I’m well aware that SketchUp is antagonistic to Linux given that the Linux version was dropped after acquisition. I don’t expect any official support for running SketchUp in a Linux environment.

I considered purchasing an Autocad license because I want a tool that works and has a long history for support. Current licensing for that product is going in the wrong direction, as far as I’m concerned, since it has annual subscription fees as well as “cloud” involvement.

As a professional “White Hat” hacker that got paid to break into corporate networks to test their security measures, I’m NEVER putting anything of value in the “Cloud”. Absolutely NEVER. My networks are all behind firewalls and each box (all Linux) is running it’s own firewall. The “Cloud” is someone’s idea of a security joke.

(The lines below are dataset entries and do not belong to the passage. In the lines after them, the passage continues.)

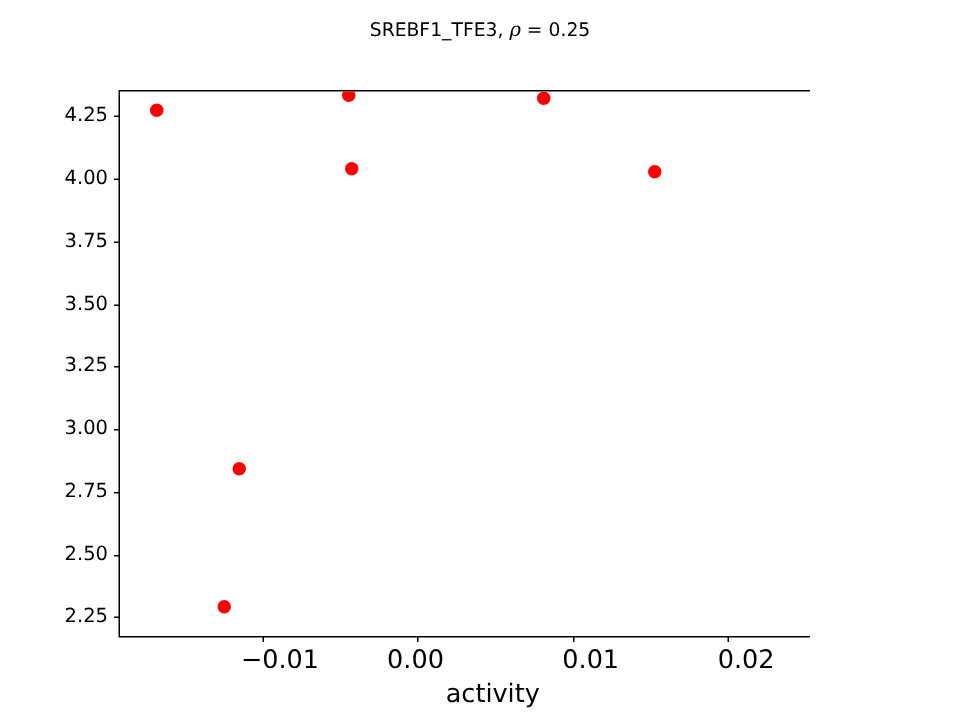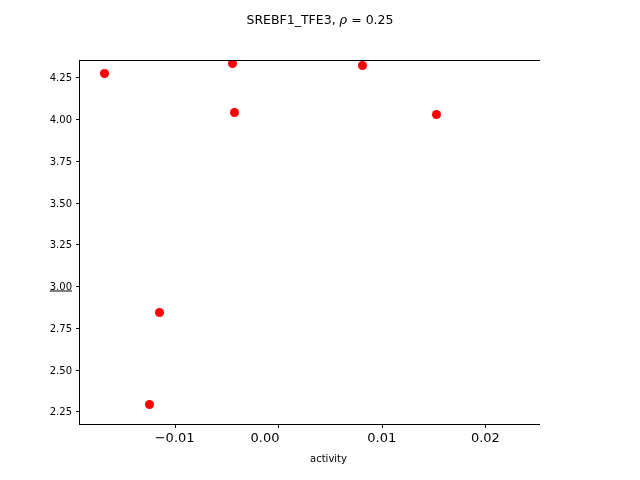--- a/index.html
+++ b/index.html
@@ -73,7 +73,7 @@
     margin-right: 8px;
     transform: translateY(-50%);
     white-space: nowrap;
-    font-size: 10px;
+    font-size: 13px;
     color: #000000;
   }
   .xtick {

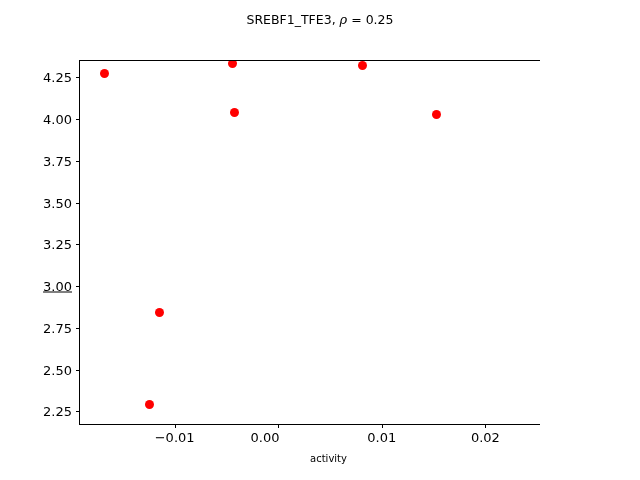--- a/index.html
+++ b/index.html
@@ -130,7 +130,7 @@
       <div class="ytick" style="top: 266.802px;"></div>
       <div class="ytick-label" style="top: 266.802px;">2.75</div>
       <div class="ytick" style="top: 225.057px;"></div>
-      <div class="ytick-label" style="top: 225.057px; text-decoration: underline;">3.00</div>
+      <div class="ytick-label" style="top: 225.057px;">3.00</div>
       <div class="ytick" style="top: 183.312px;"></div>
       <div class="ytick-label" style="top: 183.312px;">3.25</div>
       <div class="ytick" style="top: 141.566px;"></div>

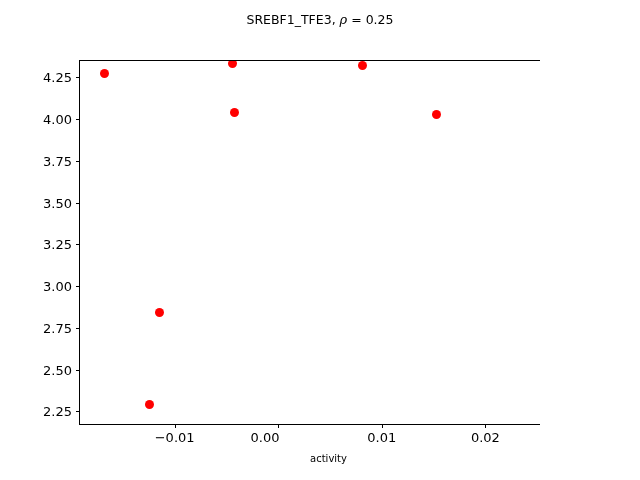--- a/index.html
+++ b/index.html
@@ -89,8 +89,9 @@
     margin-top: 6px;
     transform: translateX(-50%);
     white-space: nowrap;
-    font-size: 13px;
+    font-size: 17px;
     color: #000000;
+    margin-left: 12px;
   }
   
   #xlabel {

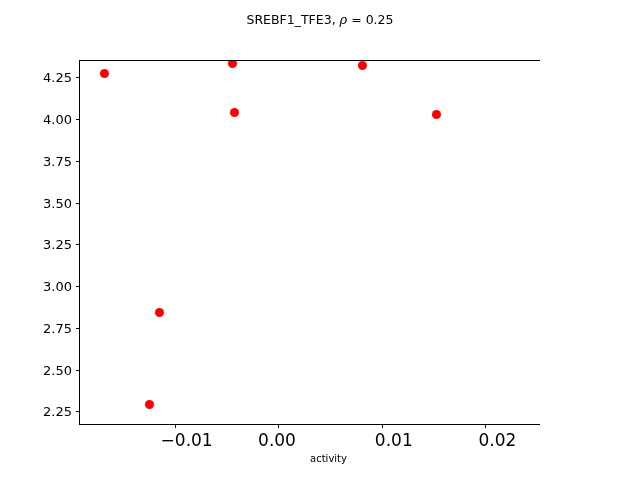--- a/index.html
+++ b/index.html
@@ -100,7 +100,7 @@
     width: 499px;
     top: 453px;
     text-align: center;
-    font-size: 10px;
+    font-size: 17px;
     color: #000000;
   }
 </style>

I discovered SketchUp a few days ago and it impressed me with its capabilities for the type of work I intend using it for. However, I hesitate investing both time and money in SketchUp and the computer environment it requires because of the trend hinted at in the various threads I’ve read on this forum. If SketchUp goes majorly subscription and cloud based, I’m out. So, I’m waiting to see what happens with the 2019 version. Till then I’ve still got a CAD app that’s primitive in comparison to SketchUp, but it gets the job done.

What acquisition are you referring to? I’ve been using SketchUp since version 3 (before Google bought SketchUp from @Last) and in that time there’s never been a Linux version to drop.